MailOnline reports there are around 5,000 such criminals currently in British prisons, but few will be deported – because the EU deems that “Previous criminal convictions shall not in themselves constitute grounds for taking such measures”.

EU criminals can only be removed if they represent “a genuine, present and sufficiently serious threat”, with the danger threshold increasing further if they have been in the country for 10 years.

Criminals not thought to represent a “sufficiently serious threat” have included very serious criminals, including rapists and individuals involved in paedophilia and human trafficking.

During the EU referendum campaign, Leave campaigners compiled a dossier highlighting 50 particularly egregious cases.

These included the Learco Chindamo, an Italian national who stabbed headteacher Philip Lawrence to death at the gates of his school while he was attempting to protect one of his pupils.

Another frequently cited example is Mircea Gheorghiu, a Romanian national who originally entered Britain illegally and was revealed as a convicted rapist when he was arrested for drunk driving.
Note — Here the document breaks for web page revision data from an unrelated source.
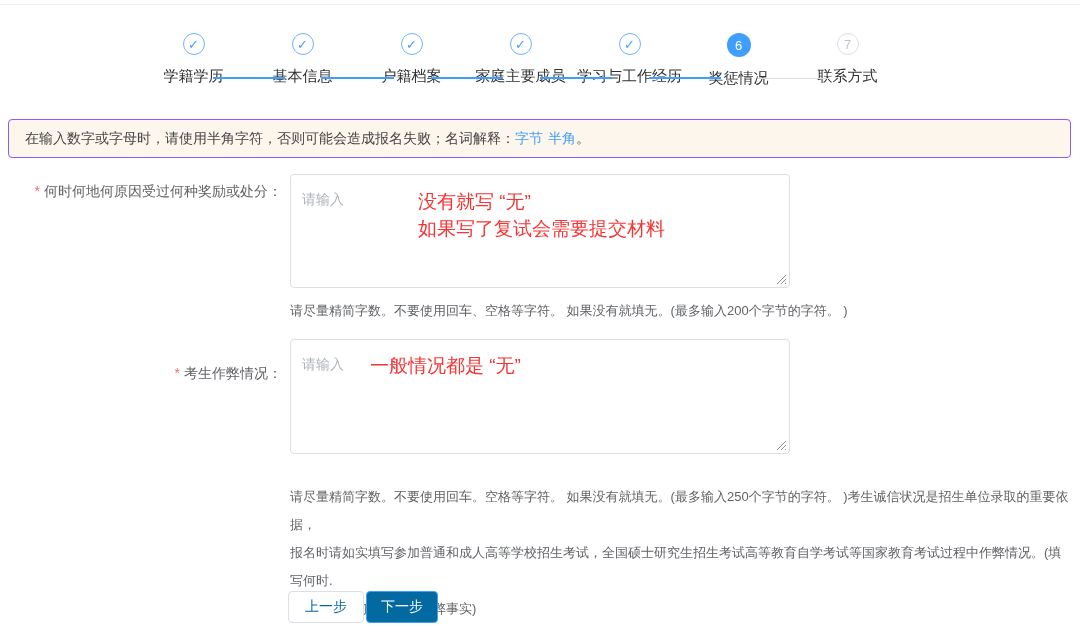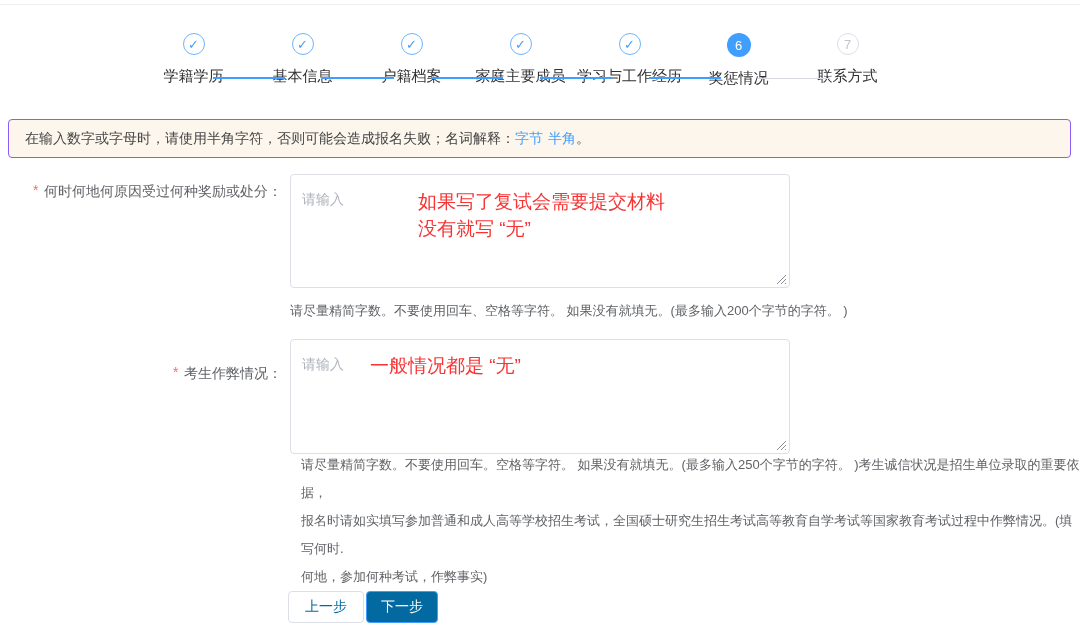--- a/index.html
+++ b/index.html
@@ -30,21 +30,21 @@
   
   .notice {
     position:absolute; left:8px; top:119px; width:1063px; height:39px;
     background:#fdf6ec; border:1px solid #8b5cf6; border-radius:4px;
     font-size:14px; color:#454545; line-height:37px; padding:0 16px; white-space:nowrap;
   }
   .notice a { color:#409EFF; text-decoration:none; cursor:pointer; }
   .notice a + a { margin-left:5px; }
 
   
-  .field-label { position:absolute; left:0; width:282px; text-align:right; font-size:14px; color:#606266;font-family:Liberation Mono, monospace; }
+  .field-label { position:absolute; left:0; width:282px; text-align:right; font-size:14px; color:#606266; }
   .field-label .req { color:#f56c6c; margin-right:4px; }
   .ta-wrap { position:absolute; left:290px; width:500px; }
   textarea {
     width:100%; height:100%; border:1px solid #dcdfe6; border-radius:4px;
     padding:16px 11px; font-family:inherit; font-size:14px; color:#606266;
     resize:none; outline:none; display:block; background:#fff;
   }
   textarea::placeholder { color:#aeb3bb; }
   .annotation {
     position:absolute; color:#f73333; font-size:19px; line-height:27px;
@@ -116,22 +116,22 @@
   <div class="notice">
     <span>在输入数字或字母时，请使用半角字符，否则可能会造成报名失败；名词解释：</span><a>字节</a><a>半角</a><span>。</span>
   </div>
 
   <div class="field-label" style="top:183px;">
     <span class="req">*</span><span>何时何地何原因受过何种奖励或处分：</span>
   </div>
   <div class="ta-wrap" style="top:174px; height:114px;">
     <textarea placeholder="请输入" style=""></textarea>
     <div class="annotation" style="left:128px; top:14px;">
+      <div>没有就写 “无”</div>
       <div>如果写了复试会需要提交材料</div>
-      <div>没有就写 “无”</div>
     </div>
     <svg class="resize-handle" viewBox="0 0 11 11">
       <line x1="1" y1="10" x2="10" y2="1" stroke="#8a8f97" stroke-width="1"></line>
       <line x1="5" y1="10" x2="10" y2="5" stroke="#8a8f97" stroke-width="1"></line>
       <line x1="9" y1="10" x2="10" y2="9" stroke="#8a8f97" stroke-width="1"></line>
     </svg>
   </div>
   <div class="helper" style="top:302px;">请尽量精简字数。不要使用回车、空格等字符。 如果没有就填无。(最多输入200个字节的字符。 )</div>
 
   <div class="field-label" style="top:349px;margin-top:16px;">
@@ -141,21 +141,21 @@
     <textarea placeholder="请输入" style=""></textarea>
     <div class="annotation" style="left:80px; top:13px;">
       <div>一般情况都是 “无”</div>
     </div>
     <svg class="resize-handle" viewBox="0 0 11 11">
       <line x1="1" y1="10" x2="10" y2="1" stroke="#8a8f97" stroke-width="1"></line>
       <line x1="5" y1="10" x2="10" y2="5" stroke="#8a8f97" stroke-width="1"></line>
       <line x1="9" y1="10" x2="10" y2="9" stroke="#8a8f97" stroke-width="1"></line>
     </svg>
   </div>
-  <div class="helper-block" style="top:451px;margin-left:11px;">
+  <div class="helper-block" style="top:483px;">
     <div>请尽量精简字数。不要使用回车。空格等字符。 如果没有就填无。(最多输入250个字节的字符。 )考生诚信状况是招生单位录取的重要依据，</div>
     <div>报名时请如实填写参加普通和成人高等学校招生考试，全国硕士研究生招生考试高等教育自学考试等国家教育考试过程中作弊情况。(填写何时.</div>
     <div>何地，参加何种考试，作弊事实)</div>
   </div>
 
   <div class="btn btn-prev">上一步</div>
   <div class="btn btn-next">下一步</div>
 </div>
 
 </body></html>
Gheorgiu was removed from the UK initially, but immigration judges ordered the Government to readmit him and grant him permanent resident status.

Even without the extra protections provided for criminals by the Free Movement regime, deporting foreign convicts is often impossible.

Breitbart London reported on June 26th how more than 40 foreign terrorists have used the Human Rights Act, which translates the European Convention on Human Rights (ECHR) into British law, to escape deportation.

The HRA is also a favourite for sexual predators such as Mustafa Abdullahi, a Somalian who raped a pregnant woman at knifepoint in 2007. He was able to have his deportation order quashed by claiming it would violate his “right to a private and family life” – despite having no wife and children in Britain.

Immigration judges said that, “Although [Abdullahi] had committed serious offences” and subjected his victim to further trauma by refusing to admit his guilt and forcing her to go to trial, he had “at last faced up to what he has done and has taken significant steps to put behind him that kind of criminal behaviour” by attending a “victim empathy” class.